Ah, but step carefully. Editors Louise Mensch and Noah Kotch warn that Heat Street “is not a safe place. The pomposity of self-regarding, self-conscious, self-abusing journalists will be absent from our pages.”
Well, that sounds promising. The politics here are right-leaning and libertarian-minded; the publication also covers culture wars, commentary, technology, celebrity, business and assorted lifestyle matters.
“We plan to break news, move the media and mock the mainstream. It takes friction to generate heat. We will rub against the grain of convention. That’s our mission,” vow the two editors.
The opening salvo included news that Democratic presidential hopeful Sen. Bernard Sanders‘ wife Jane had been accused of fraud in peaceful little Vermont and that Hillary Clinton’s presidential campaign is “curiously” cautious.
“Barack Obama inspired millions with his message of ‘Hope and Change.’ Hillary Clinton? Not so much,” declared correspondent Andrew Stiles. Find the new site here: HeatSt.com.
NONE OF THAT VICE PRESIDENT STUFF
Ohio Gov. John Kasich has already declared he would never want to be Donald Trump’s running mate. So we can forget the theoretical ticket of “Trump/Kasich.” Looks like the feeling is mutual over in the “Trump/Cruz” department.
“I have zero interest whatsoever,” Sen. Ted Cruz told ABC News when asked if he’d consider being Mr. Trump’s vice president.
ONE FOR THE LITTLE SISTERS
A new Marist Poll finds that 53 percent of Americans say the federal government is being unfair in its treatment of the Little Sisters of the Poor and other religious employers grappling with the contraceptive mandate found in Obamacare.

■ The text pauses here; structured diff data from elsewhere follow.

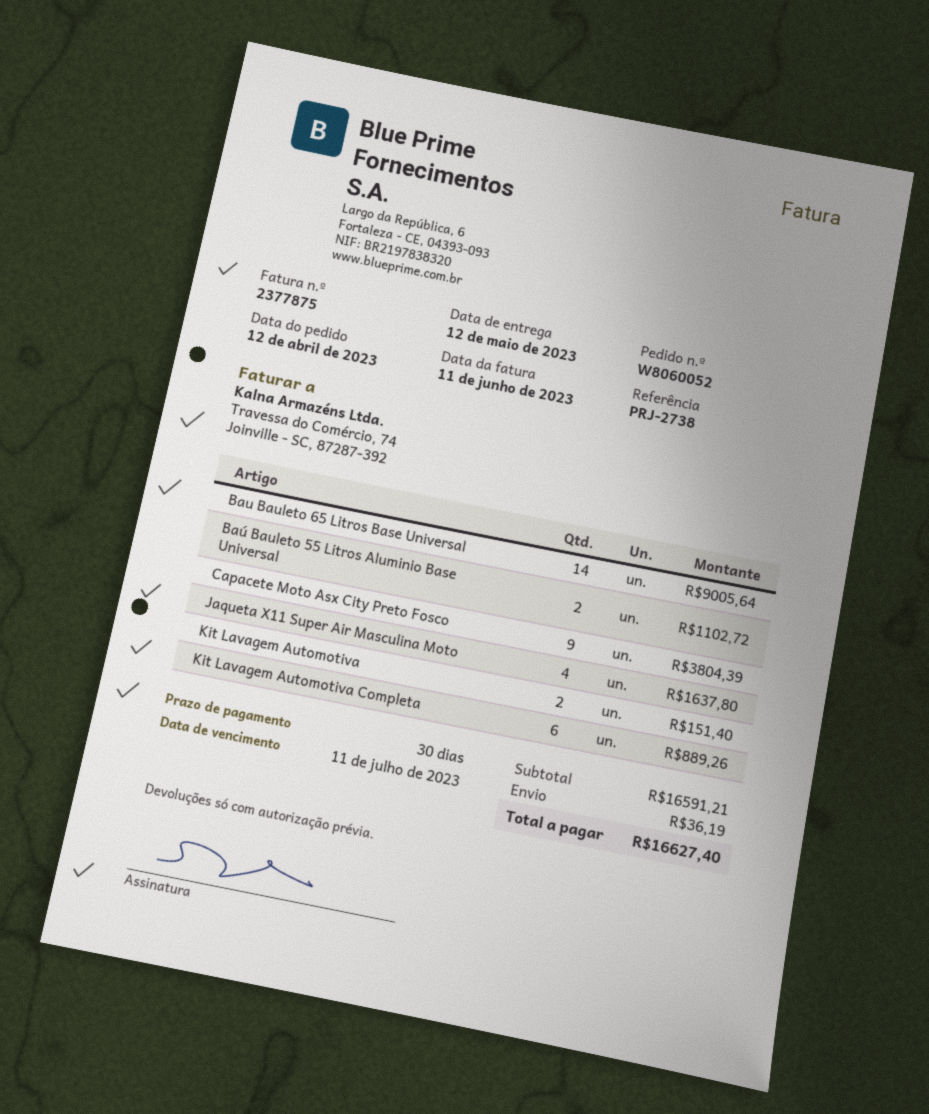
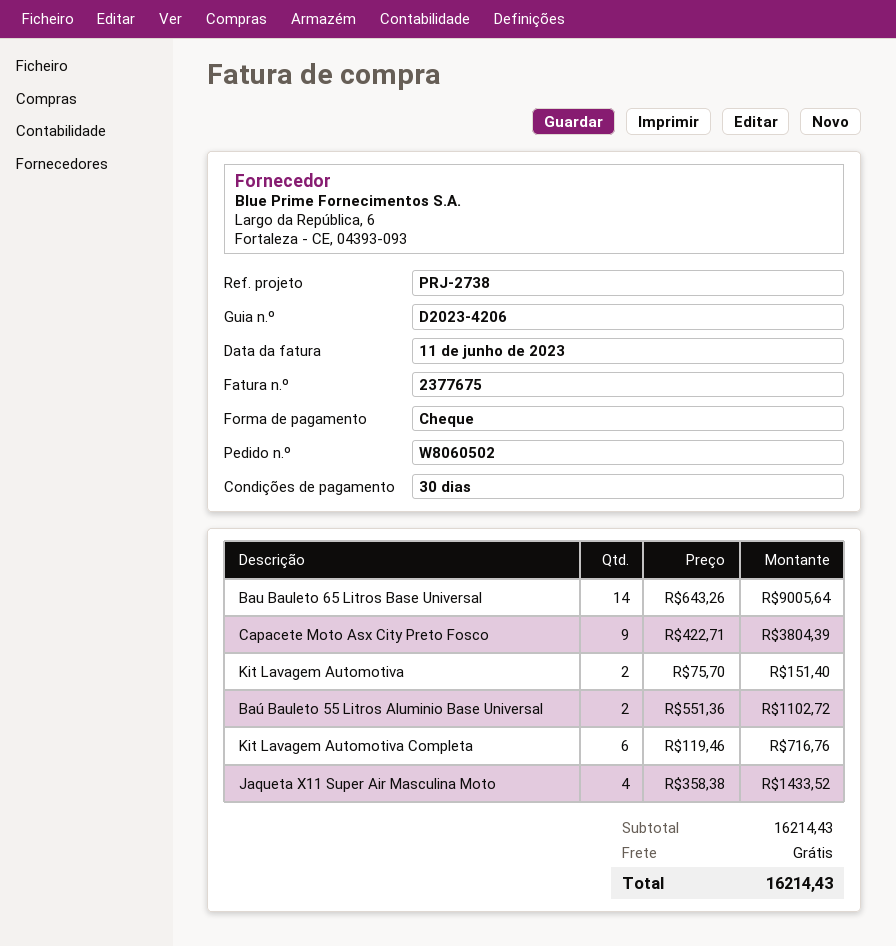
order number: W8060052 -> W8060502
invoice number: 2377875 -> 2377675
Jaqueta X11 Super Air Masculina Moto: 4 for 1637.80 -> 4 for 1433.52
Kit Lavagem Automotiva Completa: 6 for 889.26 -> 6 for 716.76
subtotal: 16591.21 -> 16214.43
shipping: 36.19 -> 0.00
total: 16627.40 -> 16214.43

“Unlike many other religious organizations or those organizations whose health plans are ‘grandfathered’ and are ‘exempt’ from providing contraception and abortion-inducing drugs, the Little Sisters and many other religious employers are required by the government to sign a form directing their contractors to deliver such coverage through these religious employers’ own health plan,” the poll noted.
The Supreme Court heard the case March 23, then requested additional filings from the attorneys for both the government and the religious employers. Initial filings were made April 12; a second filing will follow Wednesday.
“It is no surprise that as people understand this case, they see the mandate as both unnecessary and unfair,” says Mark Rienzi, senior attorney at The Becket Fund for Religious Liberty, which represents the Little Sisters. “We emphasized once again in our supplemental brief filed last week to the Supreme Court following its unprecedented request that the government has many ways it can meet its goals of providing these services to women who want them without forcing nuns to violate their religious beliefs.”